- What is being asked -
In the records below, find the line that contains "[44,550,395,564] [44,568,165,582] [44,586,315,600]" and the line that contains "[668,96,756,106] EXAMPLES.md ->", then retype exactly those two lines and every line between them.

[Saved data entries]
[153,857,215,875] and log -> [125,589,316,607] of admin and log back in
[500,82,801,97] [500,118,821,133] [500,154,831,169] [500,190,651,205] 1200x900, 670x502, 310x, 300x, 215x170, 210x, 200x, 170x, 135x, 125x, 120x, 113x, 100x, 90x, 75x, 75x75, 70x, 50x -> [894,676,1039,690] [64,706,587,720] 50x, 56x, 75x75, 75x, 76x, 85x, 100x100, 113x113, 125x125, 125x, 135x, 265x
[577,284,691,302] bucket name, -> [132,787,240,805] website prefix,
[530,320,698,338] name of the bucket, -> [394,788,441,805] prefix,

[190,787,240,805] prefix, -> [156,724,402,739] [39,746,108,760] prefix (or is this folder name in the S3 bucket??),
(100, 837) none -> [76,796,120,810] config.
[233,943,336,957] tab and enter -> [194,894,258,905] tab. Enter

---

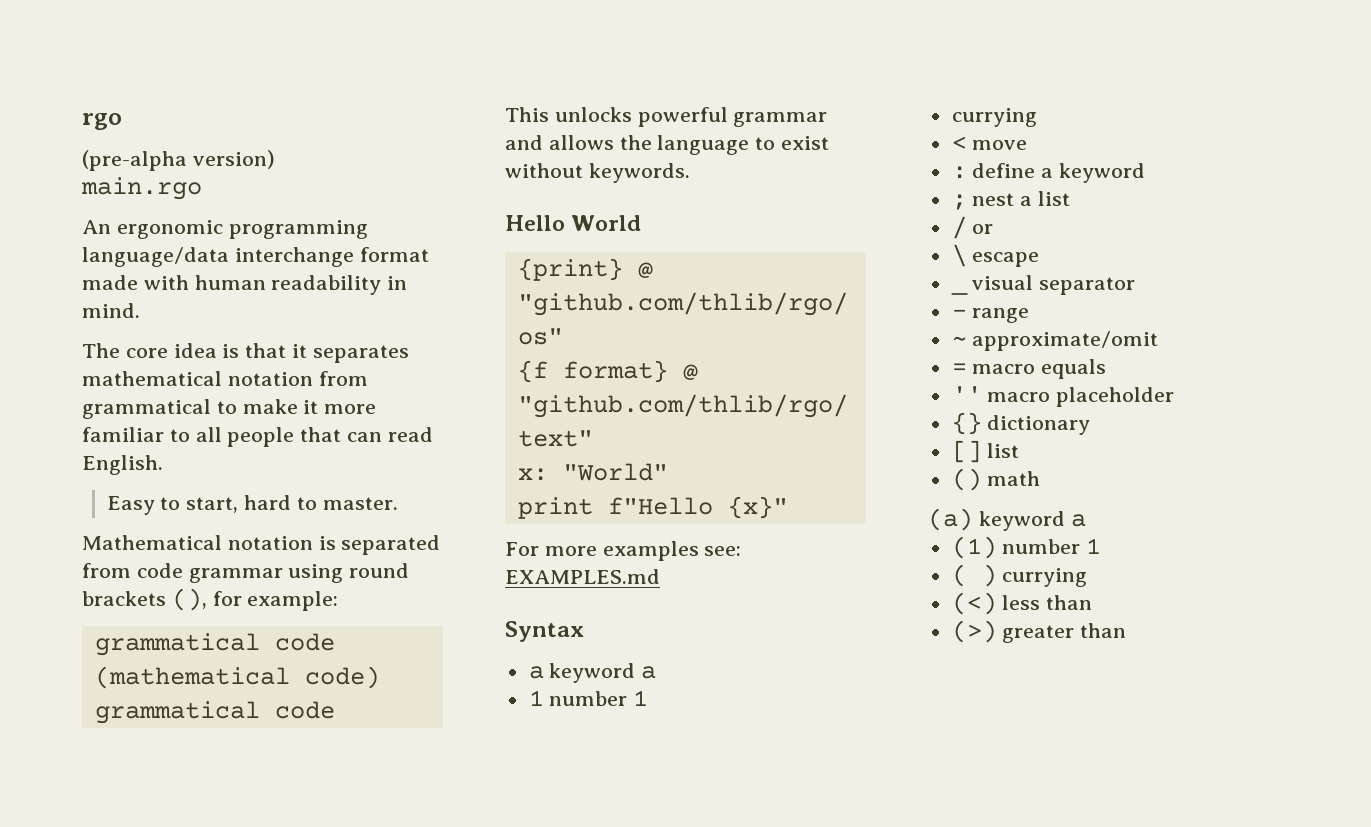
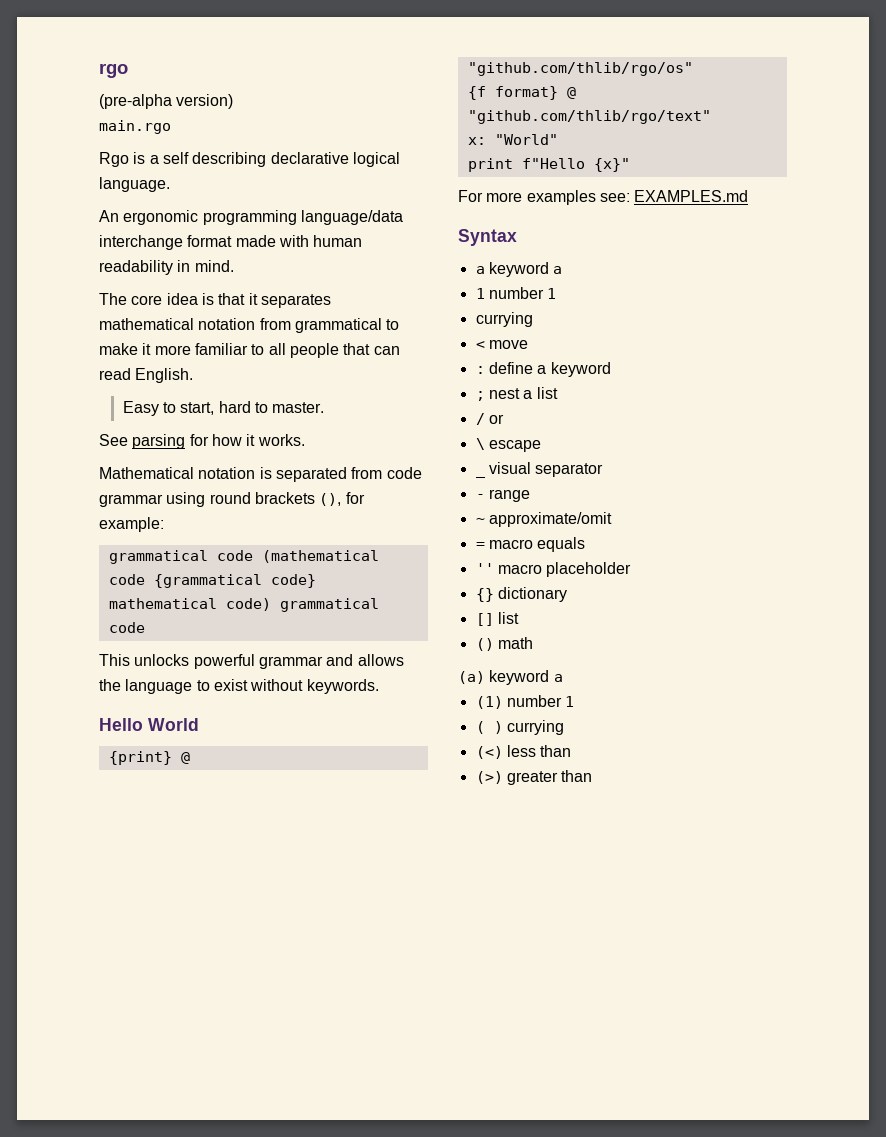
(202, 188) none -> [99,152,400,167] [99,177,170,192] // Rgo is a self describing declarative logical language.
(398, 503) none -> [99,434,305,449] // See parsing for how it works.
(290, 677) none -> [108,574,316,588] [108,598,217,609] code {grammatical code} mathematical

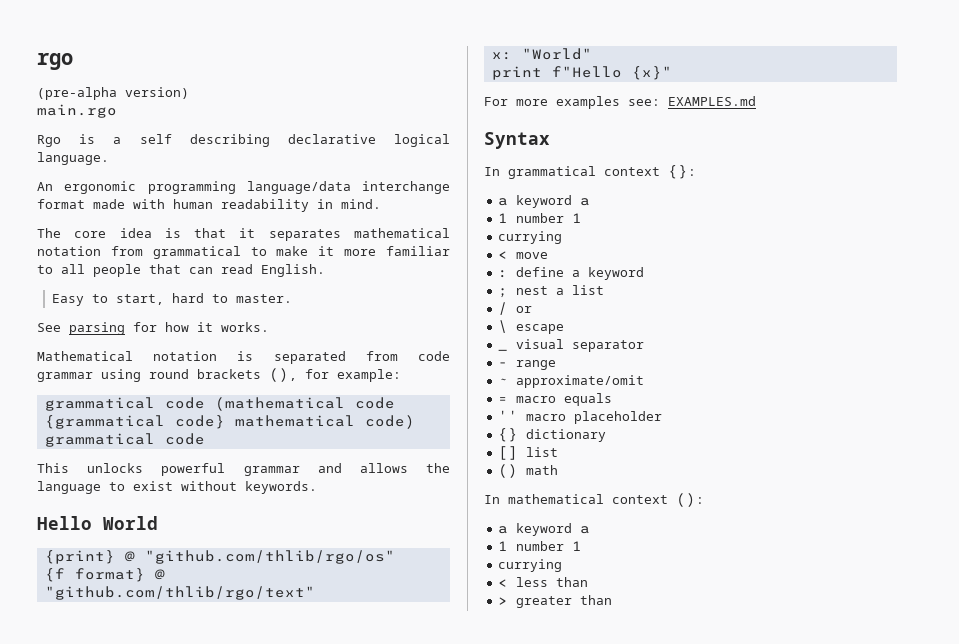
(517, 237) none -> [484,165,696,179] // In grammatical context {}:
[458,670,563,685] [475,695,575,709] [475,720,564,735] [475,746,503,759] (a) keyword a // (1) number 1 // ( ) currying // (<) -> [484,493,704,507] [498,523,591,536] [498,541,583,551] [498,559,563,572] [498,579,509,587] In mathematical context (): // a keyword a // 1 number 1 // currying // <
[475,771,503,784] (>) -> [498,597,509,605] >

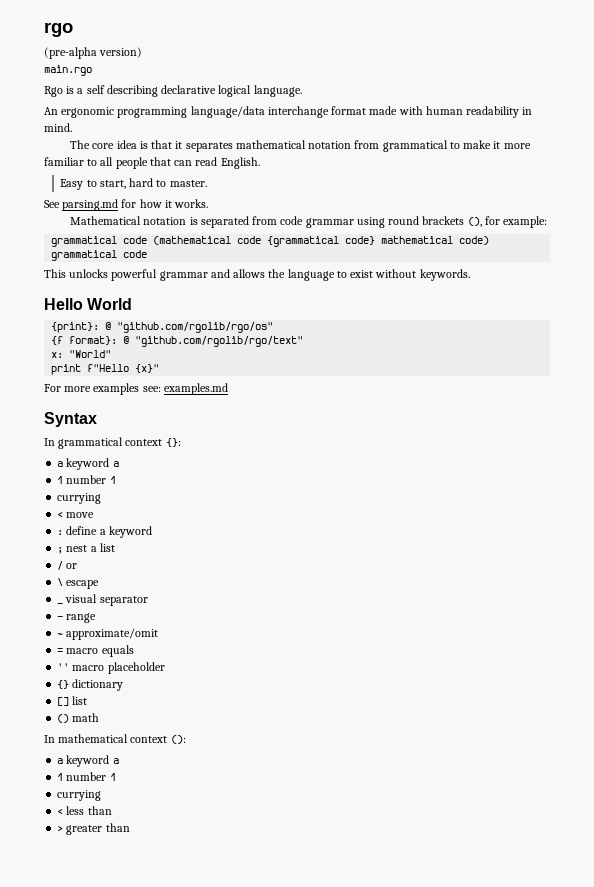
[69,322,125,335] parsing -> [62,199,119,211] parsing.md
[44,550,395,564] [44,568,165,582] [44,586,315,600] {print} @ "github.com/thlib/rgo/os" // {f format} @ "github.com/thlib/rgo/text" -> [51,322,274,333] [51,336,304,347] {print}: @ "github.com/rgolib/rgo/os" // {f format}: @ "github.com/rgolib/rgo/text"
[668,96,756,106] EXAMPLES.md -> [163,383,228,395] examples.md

- Task response -
[44,550,395,564] [44,568,165,582] [44,586,315,600] {print} @ "github.com/thlib/rgo/os" // {f format} @ "github.com/thlib/rgo/text" -> [51,322,274,333] [51,336,304,347] {print}: @ "github.com/rgolib/rgo/os" // {f format}: @ "github.com/rgolib/rgo/text"
[668,96,756,106] EXAMPLES.md -> [163,383,228,395] examples.md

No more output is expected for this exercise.